Fourth, Östlund uses unusual methods of filmmaking that will upset the purist. Sometimes, in Force Majeure, the speaker’s head is out of the frame; the camera is more interested in the listeners rather than the speaker. In a particular scene, the speaker, Ebba, walks around and sits with her back to the camera, and the viewer gets to see only the listeners. The Swedish director is breaking the cinematic conventions deliberately. Then there are static exterior shots that end each day, or punctuate “acts” in the film as in a play.

Static camera captures a mirror shot of all four members of the family
brushing their teeth

Fifth, Östlund uses the ‘Summer’ segment of Vivaldi’s Four Seasons in a manner reminiscent of the curtain falling on a proscenium stage at the end of each act. While one is befuddled by the choice of the Summer segment, the effect is indeed staggering.  Most of the film does not depend on the music of Vivaldi as much as it does on the use of sound of ropeways or of creaking wooden floorboards.  The sound management in the Swedish film is top notch.

Finally, Östlund uses the time-tested Edward Albee technique of the play/film Who’s Afraid of Virginia Woolf? by pitting the major husband and wife duos’ problem on another couple to extend the arguments of the film. And like Albee’s play there is certain resolution of the conflicts. Even the strong Ebba towards the end of the film shows the shades of a Don Quixote tilting at windmills, while Charlotte appears more composed and practical in comparison to her. As the film progresses, Tomas has occasion to redeem himself as a hero to his kids soon after admitting his folly to his family.  The best part is arguably the final innocuous conversation between son and father (Harry and Tomas). Harry asks Tomas “Do you smoke, Papa? on seeing his father smoke for the first time and the father replies “Yes, I do.” Tomas is finally honest and Harry appreciates it. That honest answer puts much of what has preceded in perspective and provides a final example of the director/scriptwriter’s maturity evident in Force Majeure.
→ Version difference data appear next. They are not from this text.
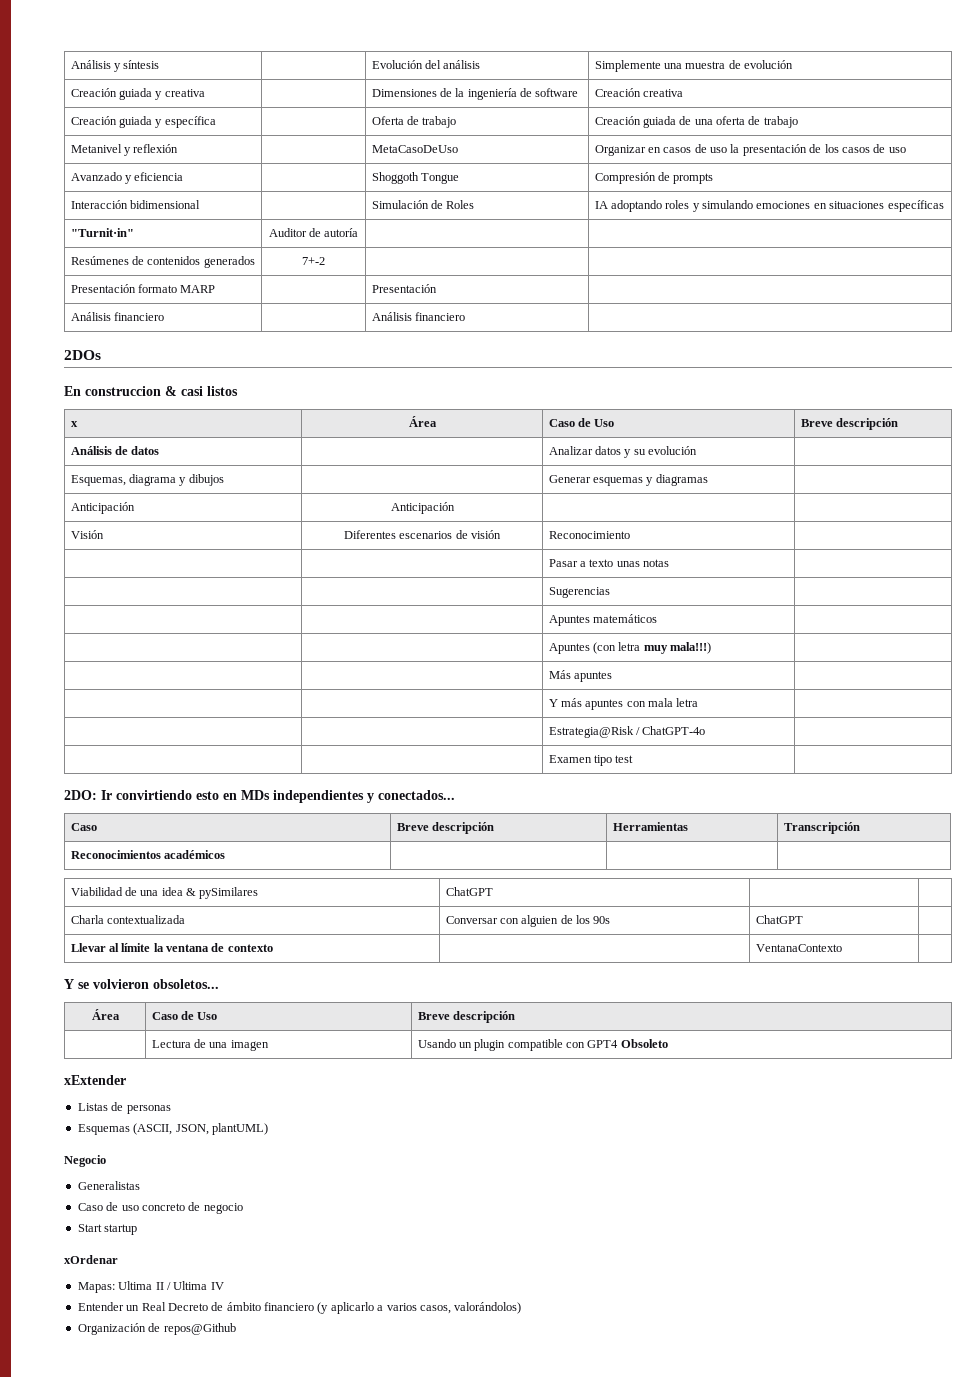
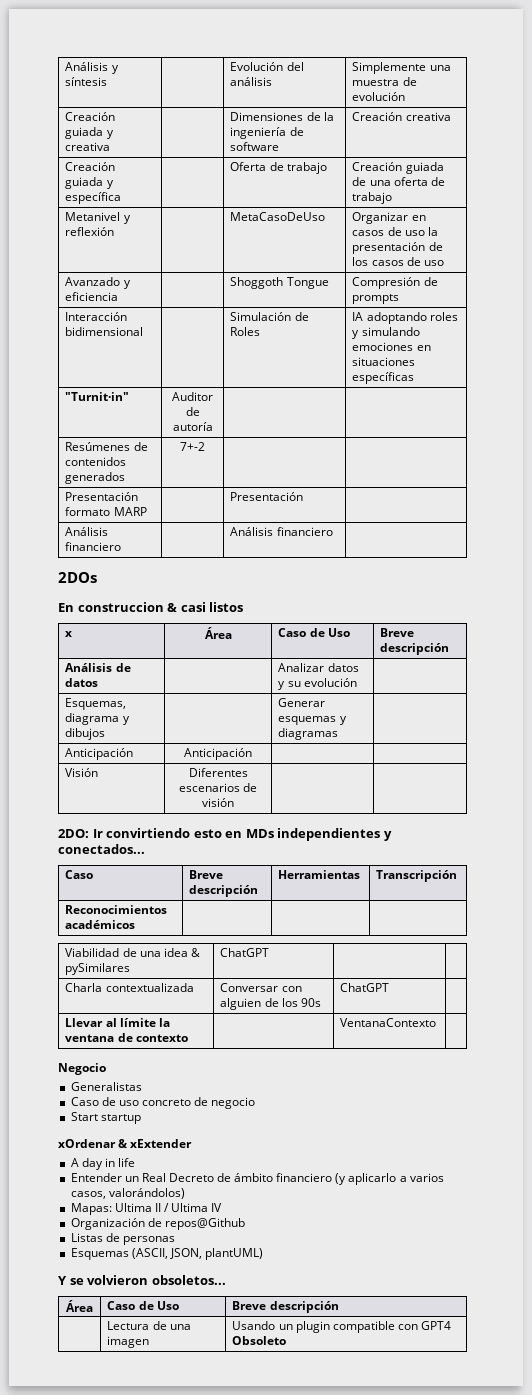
- Visión | Diferentes escenarios de visión | Reconocimiento |
- | | Pasar a texto unas notas |
- | | Sugerencias |
- | | Apuntes matemáticos |
- | | Apuntes (con letra muy mala!!!) |
- | | Más apuntes |
- | | Y más apuntes con mala letra |
- | | Estrategia@Risk / ChatGPT-4o |
- | | Examen tipo test |
+ Visión | Diferentes escenarios de visión | |
+ Negocio
+ Generalistas
+ Caso de uso concreto de negocio
+ Start startup
+ xOrdenar & xExtender
+ A day in life
+ Entender un Real Decreto de ámbito financiero (y aplicarlo a varios casos, valorándolos)
+ Mapas: Ultima II / Ultima IV
+ Organización de repos@Github
+ Listas de personas
+ Esquemas (ASCII, JSON, plantUML)
- xExtender
- Listas de personas
- Esquemas (ASCII, JSON, plantUML)
- Negocio
- Generalistas
- Caso de uso concreto de negocio
- Start startup
- xOrdenar
- Mapas: Ultima II / Ultima IV
- Entender un Real Decreto de ámbito financiero (y aplicarlo a varios casos, valorándolos)
- Organización de repos@Github

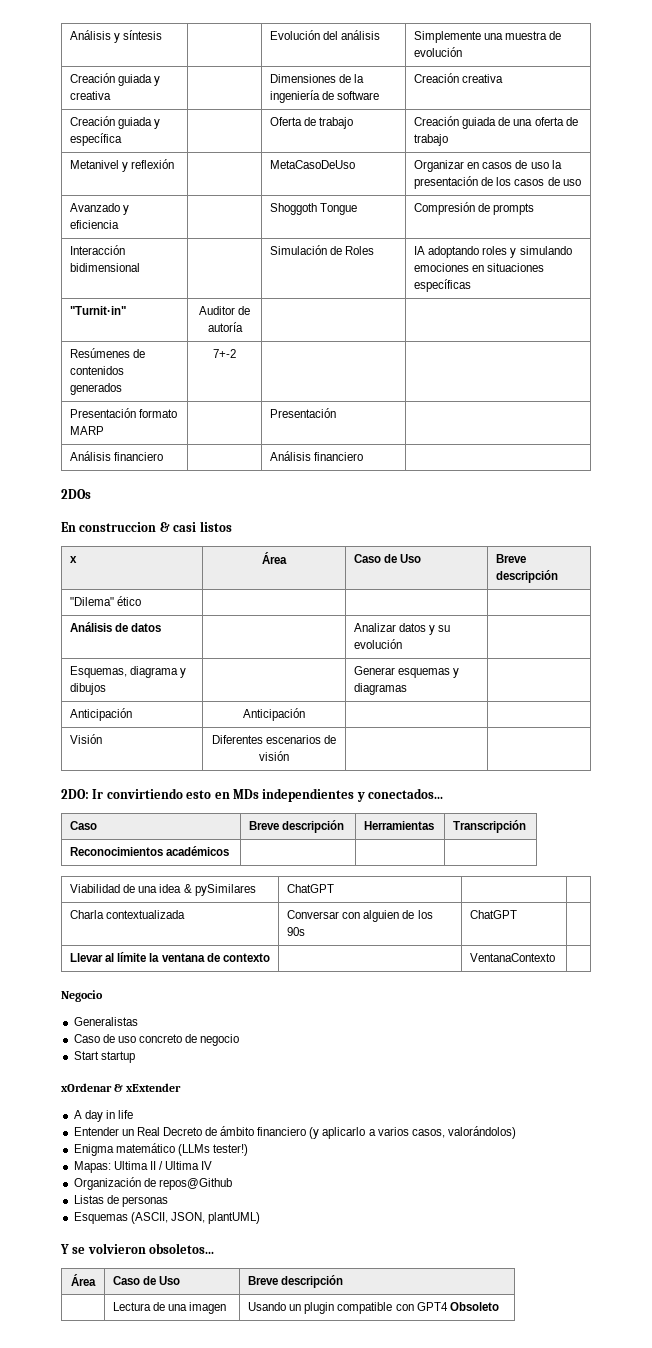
+ "Dilema" ético | | |
+ Enigma matemático (LLMs tester!)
The very child that earlier asked its parents to leave the hotel room, now looks up at his father with trust.



One parent who never cared about his own kids carry another's kid,
while Harry learns from his father Tomas
about his father's smoking habit for the first time

Force Majeure is not in the same league as certain important and fascinating movies of 2014 such as Leviathan, Still the Water, and Winter Sleep. Force Majeure is nevertheless a remarkable work that will make any astute viewer to sit up and admire the fresh approach to cinematography, the excellent casting, and a thought provoking original script where saving one’s cell phone (the link to your job and office) is perhaps instinctively more important than saving members of your family.



P.S. Force Majeure won the Un Certain Regard Jury Prize at the 2014 Cannes Film FestivalThe films mentioned in the above review Lord Jim, Dekalog, Who’s Afraid of Virginia Woolf?, Leviathan, Still the Water, and WinterSleep have all been reviewed earlier on this blog.